When the Greek crisis began two years ago, a popular German magazine printed an image of Aphrodite of Milo on its cover. She was depicted gesturing crudely to German readers, with the headline: “The fraudster in the euro family.” The story led to protests in the streets of Athens. In the article, modern Greeks were described as indolent sloths, cheats and liars, masters of corruption, unworthy descendents of their glorious Hellenic past. The irony of the article, and of the angry Greek protests against it, was that modern Greece has little in common with Pericles or Plato. If anything, it is a failed German project.


The year was 1832, and Greece had just won its independence from the Ottoman Empire. The “Big Powers” of the time — Britain, France and Russia — duly appointed a Bavarian prince as Greece’s first king. His name was Otto. He arrived in his new kingdom with an entourage of German architects, engineers, doctors and soldiers — and set out to reconfigure the country to the romantic ideal of the times.
The 19th century had seen a resurgence of Europeans’ interest in ancient Greece. Big names such as Goethe, Shelley, Byron, Delacroix and many other artists, poets and musicians sought inspiration in classical beauty. They marveled at the white marble and solemn temples of Hellas, and longed for a lost purity in thought, aesthetics and warm-blooded passion. Revisiting the sensual Greece of Orpheus and Sappho was ballast to the detached coolness of science or the dehumanizing onslaught of the Industrial Revolution.
Otto saw to it that modern Greece lived up to that romantic image. Athens, at that time a small hamlet of a few goatherds, was inaugurated as the new national capital. The architects from Munich designed and built a royal palace, an academy, a library, a university and all the beautiful neoclassical edifices that contemporary Greek anarchists adorn with graffiti. There was no Sparta in Otto’s kingdom, so a new Sparta was constructed from scratch by the banks of the Eurotas River, where brave Lacedemonians used to take their baths. Modern Greece was thus invented as a backdrop to contemporary European art and imagination, a historical precursor of many Disneylands to come.

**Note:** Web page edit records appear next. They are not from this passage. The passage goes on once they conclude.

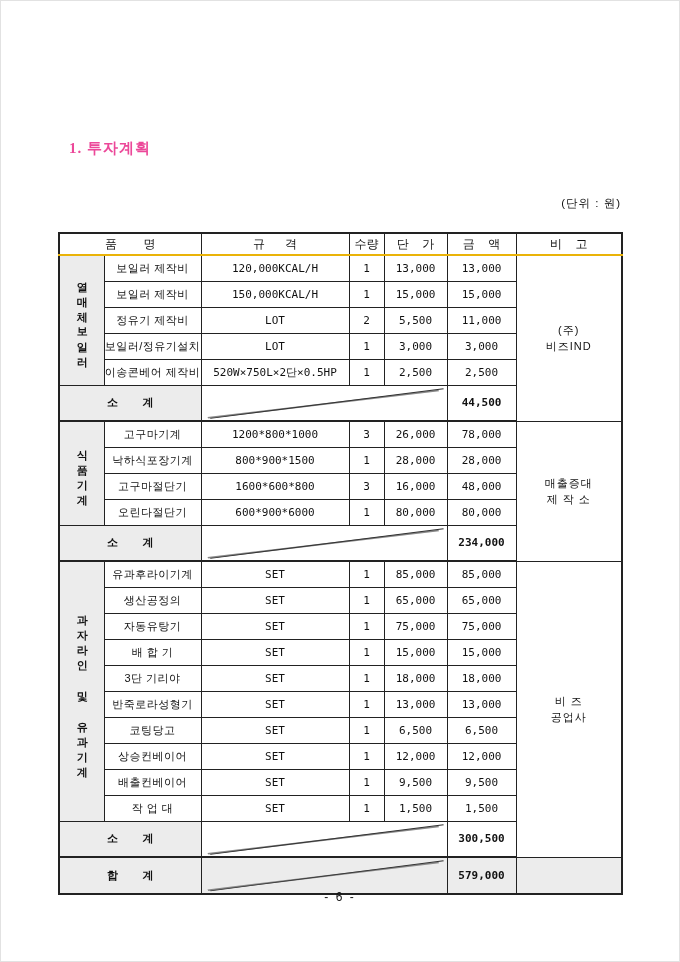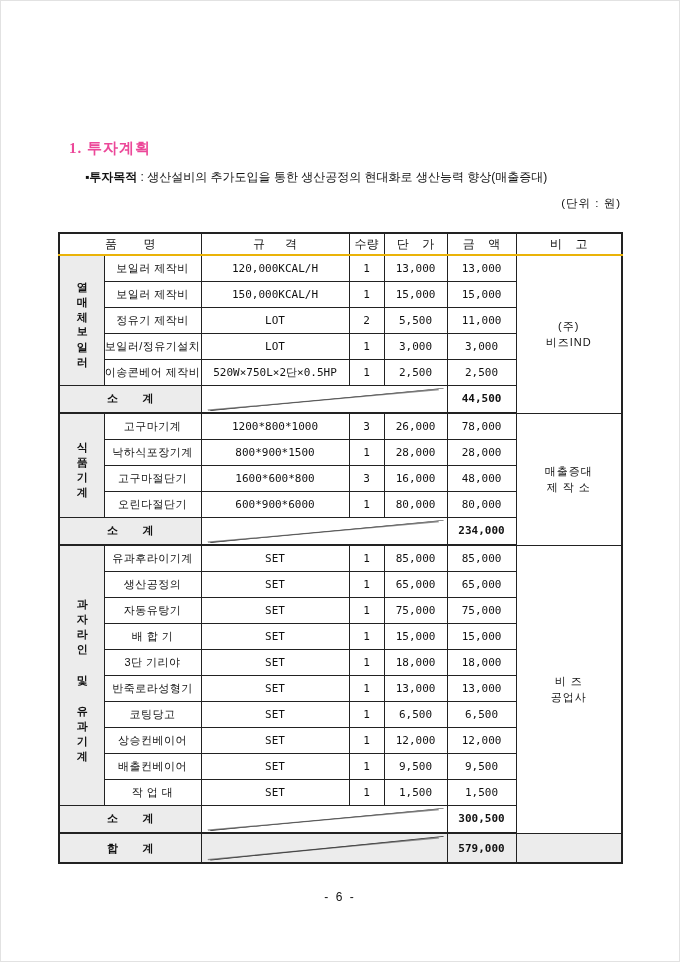"▪투자목적 : 생산설비의 추가도입을 통한" div.bullet-line { html: <div><span>▪투자목적</span><span> : 생산설비의 추가도입을 통한 생산공정의 현대화로 생산능력 향상(매출증대)</span></div> -> none }
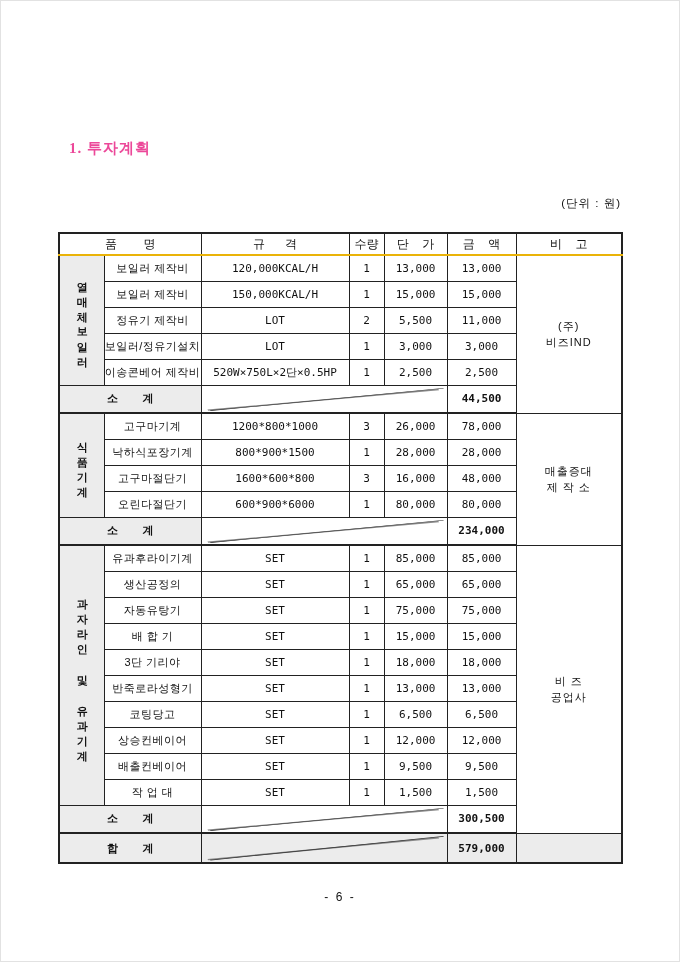"소 계" tr.sub { height: 28px -> 36px }
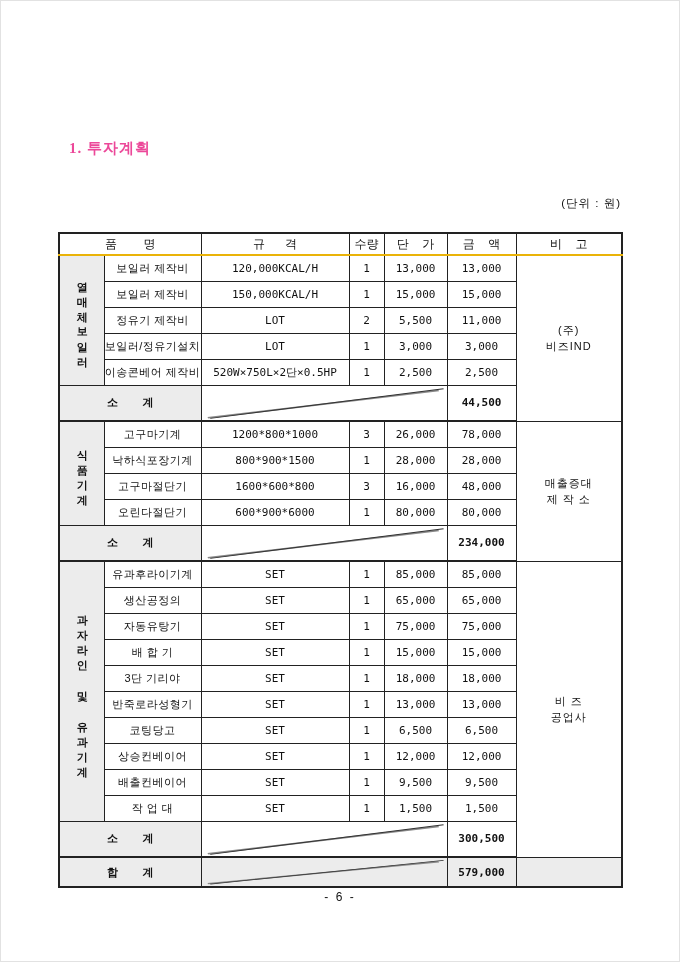"합 계" tr.total { height: 30px -> 37px }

Despite the Bavarian soldiers who escorted him, King Otto was eventually expelled by a coup. But the foundations of historical misunderstanding had been laid, to haunt Greece and its relations with itself and other European nations forever.
No matter what Otto may have imagined, the truth was that my real forefathers, the brave people who started fighting for their freedom against the Turks in 1821, had not been in suspended animation for 2,000 years. Although their bonds with the land, the ruined temples, the living Greek language, the names and the myths were strong and rich, they were not walking around in white cloaks wearing laurels on their heads. They were Christian orthodox, conservative and fiercely antagonistic toward their governing institutions. In other words, they were an embarrassment to all those folks in Berlin, Paris and London who expected resurrected philosophers sacrificing to Zeus. The profound gap between the ancient and the modern had to be bridged somehow, in order to satisfy the romantic expectations that Europe had of Greece. So a historical narrative was put together claiming uninterrupted continuity with the ancient past. With time, this narrative became the central dogma of Greek national policy and identity.
As a kid growing up in Greece in the 1970s, I had to learn not one, but three Greek languages. First, it was the demotic parlance of everyday life, the living words people exchanged at the marketplaces and in the streets. But at school, we were taught something different: It was called “katharevousa” — “cleansed” — a language designed by 19th-century intellectuals to purify demotic from the cornucopia of borrowed Turkish, Slavic and Latin words. Finally, we had to study ancient Greek, the language of our classical ancestors, the heroes of Marathon and Thermopylae. We were supposed to learn “The Iliad” and “The Odyssey” in the original, by heart, in case some time machine transported us back to Homeric times. As it happened, most of us managed to learn none of the three, ending up mixing them in one grammatically anarchic jargon that communicated mostly the confusion of our age.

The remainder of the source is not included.